Lines with the word "Please" in them must be copied from the records below.

**** EXERCISE DATA ****

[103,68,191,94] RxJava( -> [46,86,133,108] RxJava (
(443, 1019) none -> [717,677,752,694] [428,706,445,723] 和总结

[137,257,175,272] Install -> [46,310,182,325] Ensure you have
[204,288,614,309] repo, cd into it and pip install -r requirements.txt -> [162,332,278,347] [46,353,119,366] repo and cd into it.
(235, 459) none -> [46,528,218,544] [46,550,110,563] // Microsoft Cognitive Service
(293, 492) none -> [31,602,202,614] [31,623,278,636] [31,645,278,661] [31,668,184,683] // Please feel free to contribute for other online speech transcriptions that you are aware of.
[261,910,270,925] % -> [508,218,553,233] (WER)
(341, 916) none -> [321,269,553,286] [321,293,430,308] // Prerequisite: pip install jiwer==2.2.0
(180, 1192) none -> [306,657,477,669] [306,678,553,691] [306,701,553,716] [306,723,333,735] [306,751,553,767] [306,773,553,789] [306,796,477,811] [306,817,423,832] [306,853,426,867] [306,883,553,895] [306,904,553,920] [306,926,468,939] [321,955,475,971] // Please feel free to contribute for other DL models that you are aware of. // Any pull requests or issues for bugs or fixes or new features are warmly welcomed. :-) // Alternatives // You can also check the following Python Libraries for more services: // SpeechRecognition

****
**** EXERCISE DATA ****

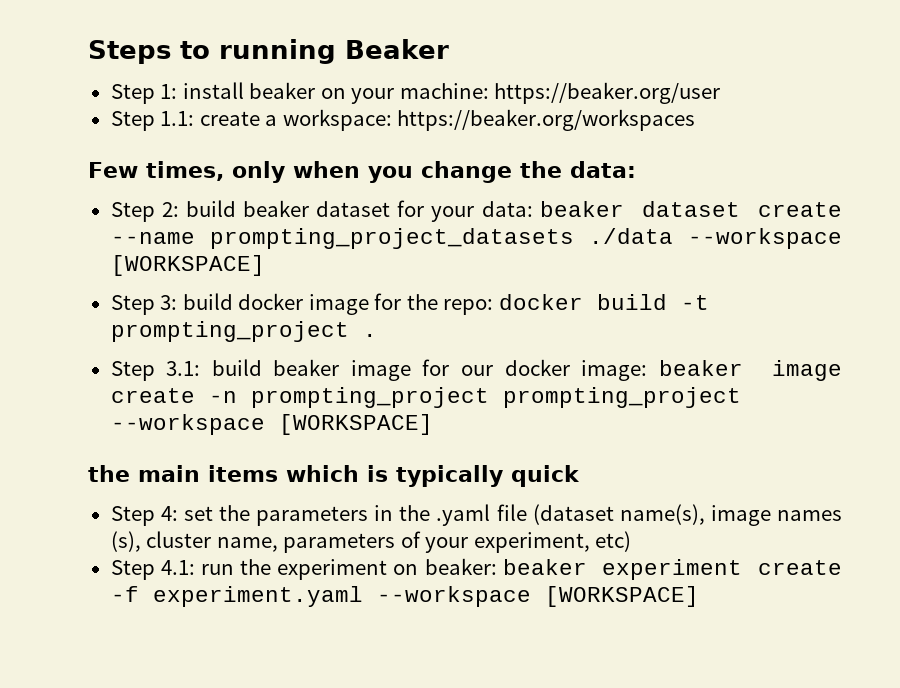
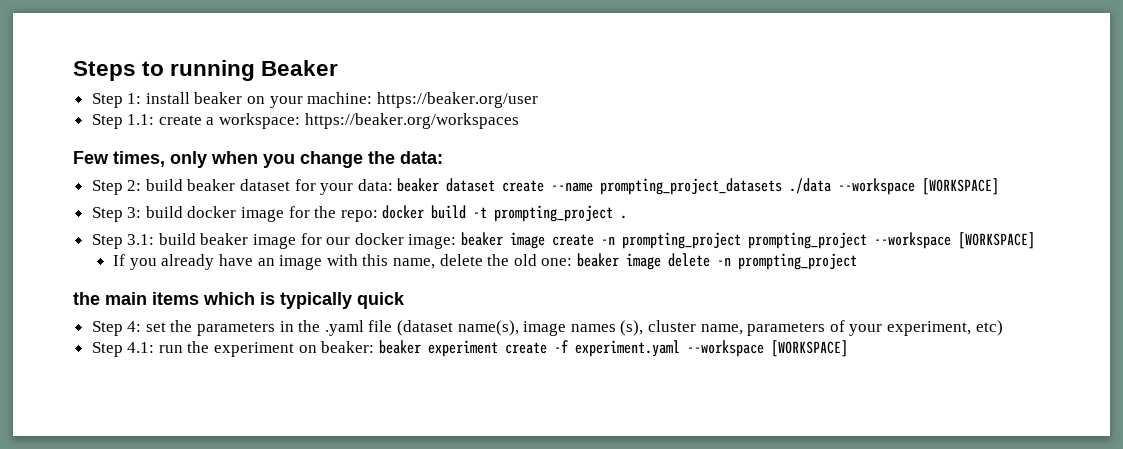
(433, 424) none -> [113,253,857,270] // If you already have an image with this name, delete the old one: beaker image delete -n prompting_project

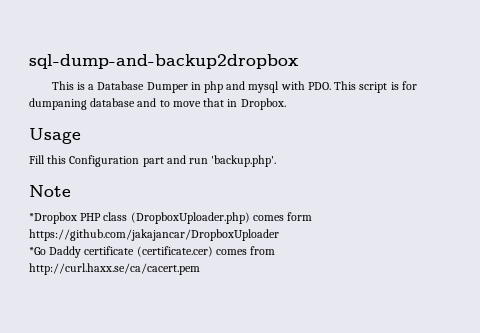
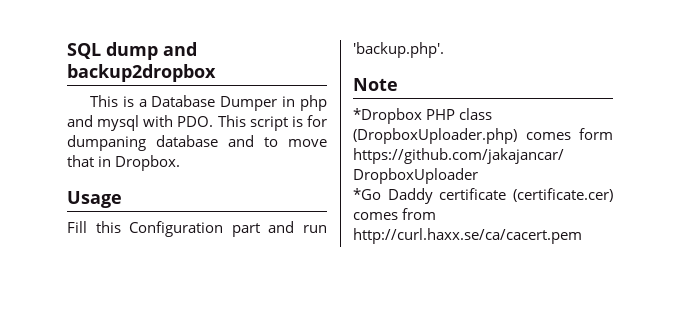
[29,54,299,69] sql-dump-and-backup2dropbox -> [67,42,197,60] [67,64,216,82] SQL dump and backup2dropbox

****

ANSWER:
(293, 492) none -> [31,602,202,614] [31,623,278,636] [31,645,278,661] [31,668,184,683] // Please feel free to contribute for other online speech transcriptions that you are aware of.
(180, 1192) none -> [306,657,477,669] [306,678,553,691] [306,701,553,716] [306,723,333,735] [306,751,553,767] [306,773,553,789] [306,796,477,811] [306,817,423,832] [306,853,426,867] [306,883,553,895] [306,904,553,920] [306,926,468,939] [321,955,475,971] // Please feel free to contribute for other DL models that you are aware of. // Any pull requests or issues for bugs or fixes or new features are warmly welcomed. :-) // Alternatives // You can also check the following Python Libraries for more services: // SpeechRecognition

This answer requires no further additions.